From the animated television series The Jetsons (1962–1963),
Rosie the robotic maid is a notable character.
In the animated movie Wall-E (2008) and Big Hero 6 (2014),
as well as the science fiction thriller I Am Mother, caregiver robots are a
central narrative component (2019).
They're also commonly seen in manga and anime.
Roujin Z (1991), Kurogane Communication (1997), and The
Umbrella Academy are just a few examples (2019).
In popular culture, Jake Schreier's 2012 science fiction
film Robot and Frank dramatizes the limits and potential of caregiver robot
technology.
A gruff former jewel thief with deteriorating mental health
seeks to make his robotic sidekick into a criminal accomplice in the film.
The film delves into a number of ethical concerns including
not just the care of the elderly, but also the rights of robots in slavery.
"We are psychologically evolved not merely to nurture
what we love, but to love what we nurture," says MIT social scientist
Sherry Turkle (Turkle 2011, 11).
~ Jai Krishna Ponnappan
You may also want to read more about Artificial Intelligence here.
See also:
Ishiguro, Hiroshi; Robot Ethics; Turkle, Sherry.
Further Reading
Borenstein, Jason, and Yvette Pearson. 2011. “Robot Caregivers: Ethical Issues across the Human Lifespan.” In Robot Ethics: The Ethical and Social Implications ofRobotics, edited by Patrick Lin, Keith Abney, and George A. Bekey, 251–65. Cambridge, MA: MIT Press.

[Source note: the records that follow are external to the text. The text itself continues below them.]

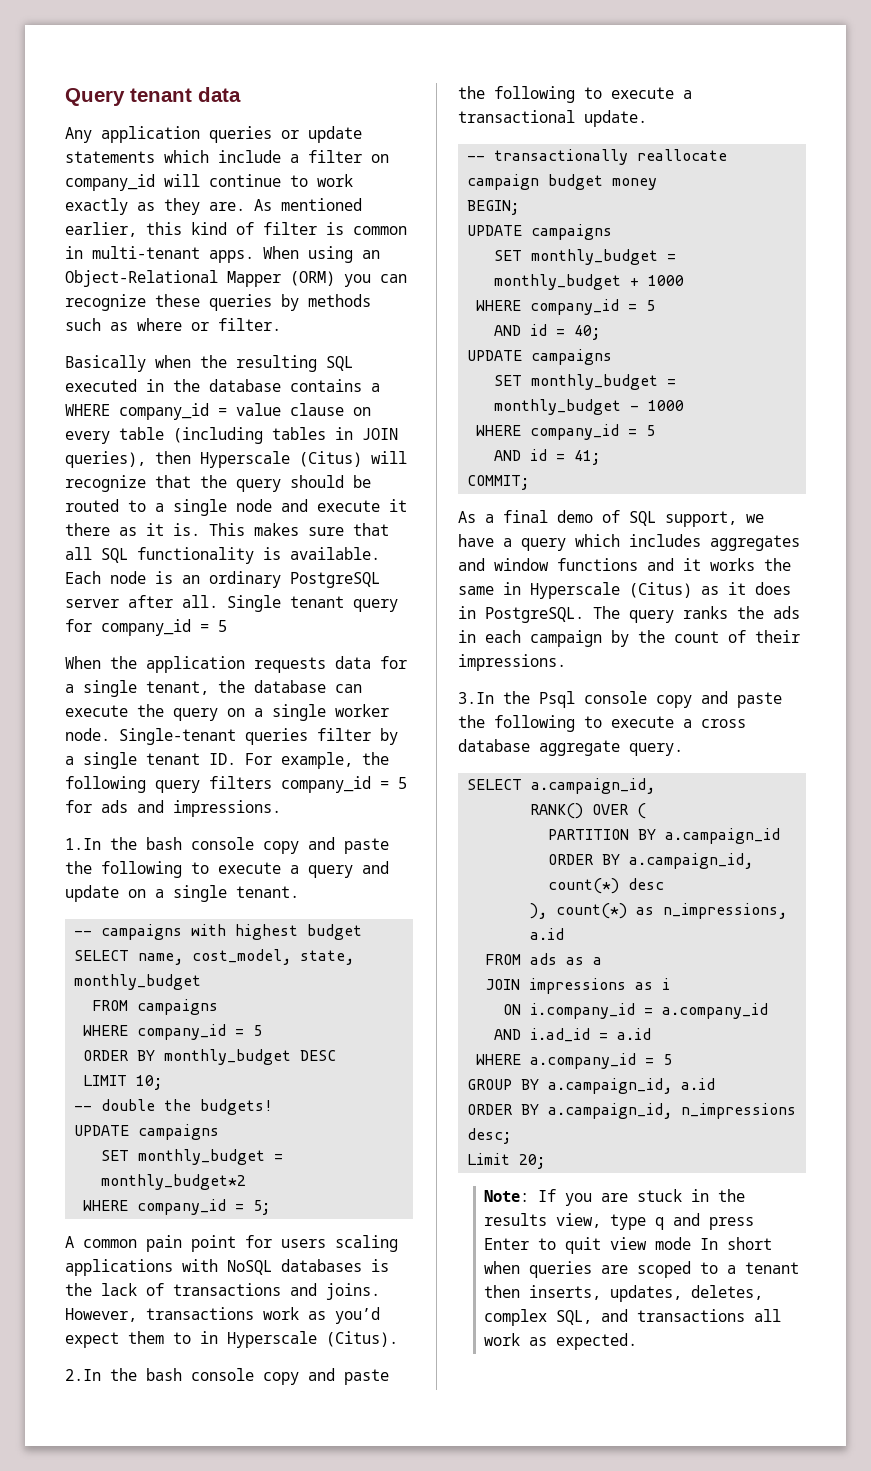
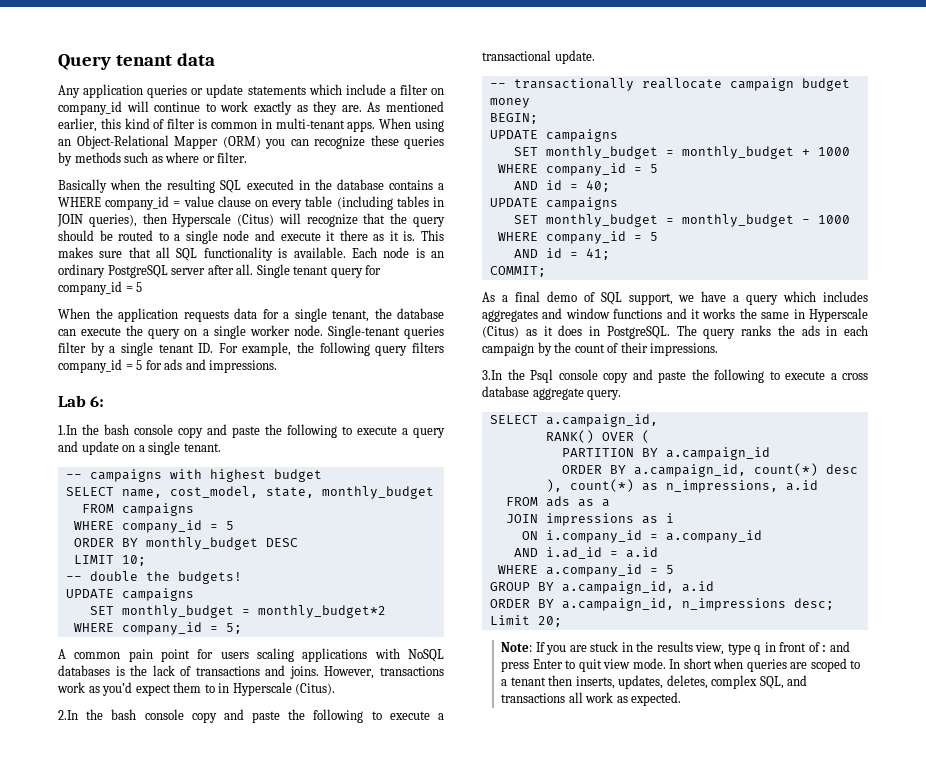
(281, 808) none -> [58,395,105,407] // Lab 6:
(665, 1223) none -> [764,642,827,652] in front of :
[655,1237,692,1250] mode -> [632,658,666,669] mode.

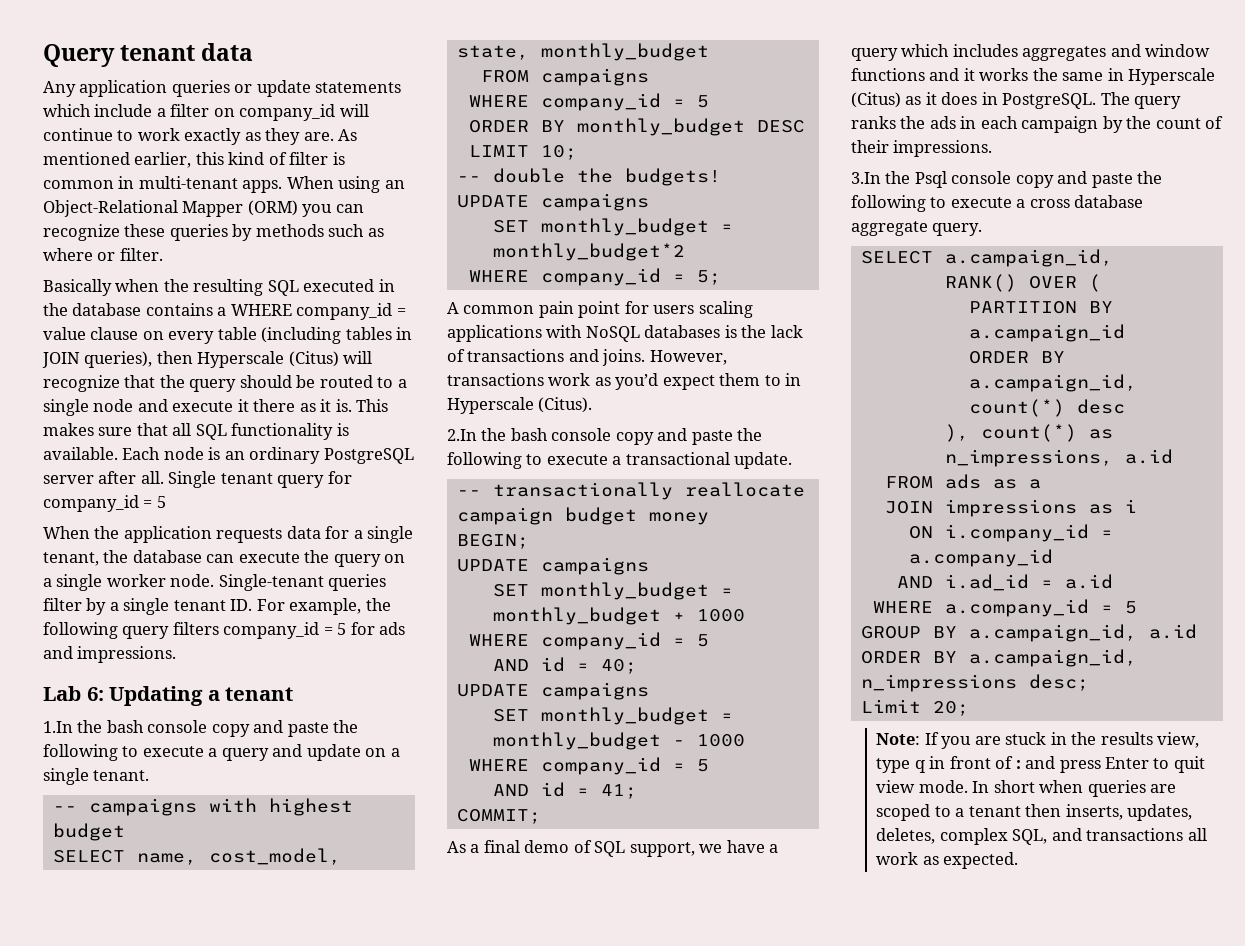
(105, 401) none -> [109,686,294,706] Updating a tenant

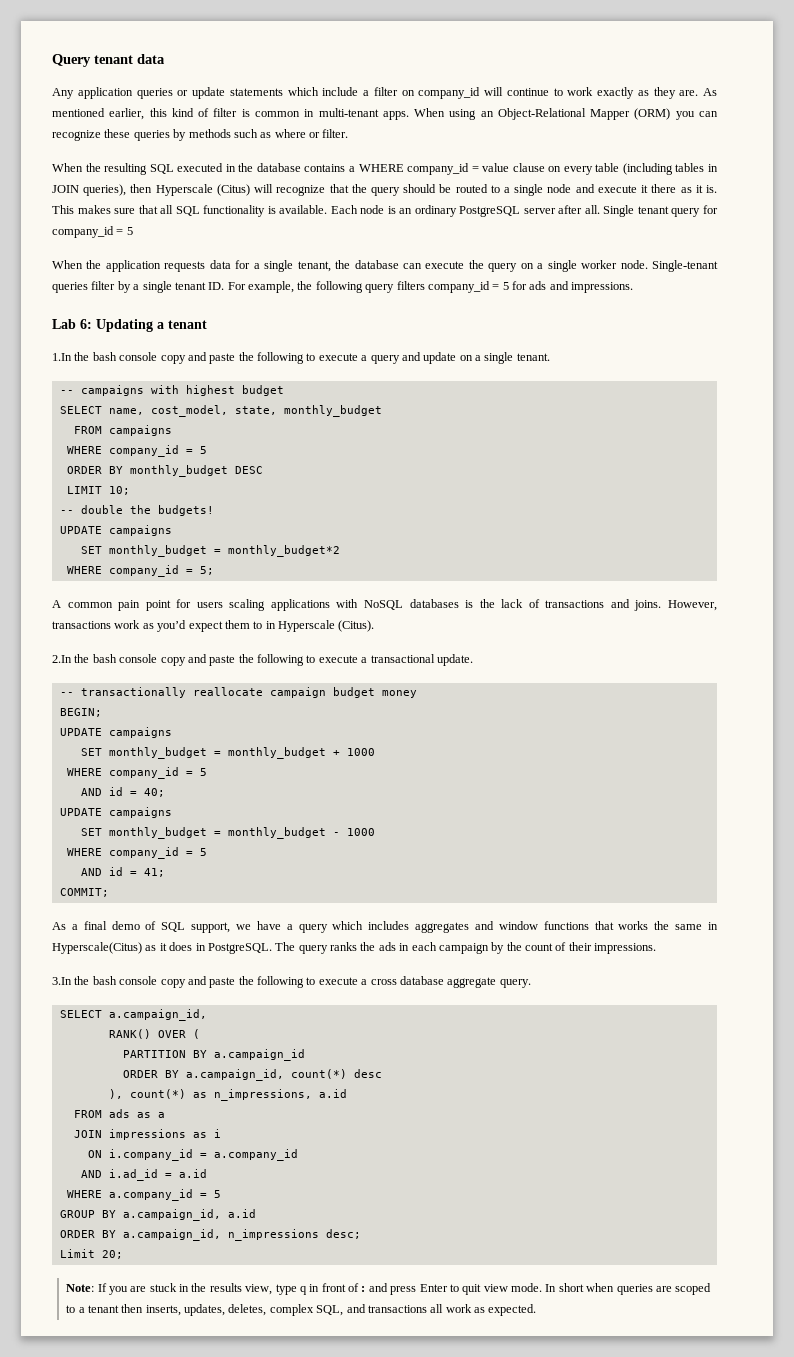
[43,279,160,296] Basically when -> [52,163,83,172] When
[929,68,975,81] and it -> [594,921,614,930] that
[1128,68,1216,85] [851,92,901,108] Hyperscale (Citus) -> [52,942,142,954] Hyperscale(Citus)
[914,171,947,188] Psql -> [92,976,117,985] bash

Sharkey, Noel, and Amanda Sharkey. 2010. “The Crying Shame of Robot Nannies: An Ethical Appraisal.” Interaction Studies 11, no. 2 (January): 161–90.
Sharkey, Noel, and Amanda Sharkey. 2012. “The Eldercare Factory.” Gerontology 58, no. 3: 282–88.
Sparrow, Robert, and Linda Sparrow. 2006 “In the Hands of Machines? The Future of Aged Care.” Minds and Machines 16, no. 2 (May): 141–61.
Turkle, Sherry. 2011. Alone Together: Why We Expect More from Technology and Less from Each Other. New York: Basic Books.
United Nations. 2019. World Population Ageing Highlights. New York: Department of Economic and Social Affairs. Population Division.
Vallor, Shannon. 2011. “Carebots and Caregivers: Sustaining the Ethical Ideal of Care in the Twenty-First Century.” Philosophy & Technology 24, no. 3 (September): 251–68.
Van Wynsberghe, Aimee. 2013. “Designing Robots for Care: Care Centered Value Sensitive Design.” Science and Engineering Ethics 19, no. 2 (June): 407–33.
Wu, Ya-Huei, VĂ©ronique Faucounau, MĂ©lodie Boulay, Marina Maestrutti, and Anne Sophie Rigaud. 2010. “Robotic Agents for Supporting Community-Dwelling Elderly People with Memory Complaints: Perceived Needs and Preferences.” Health Informatics Journal 17, no. 1: 33–40.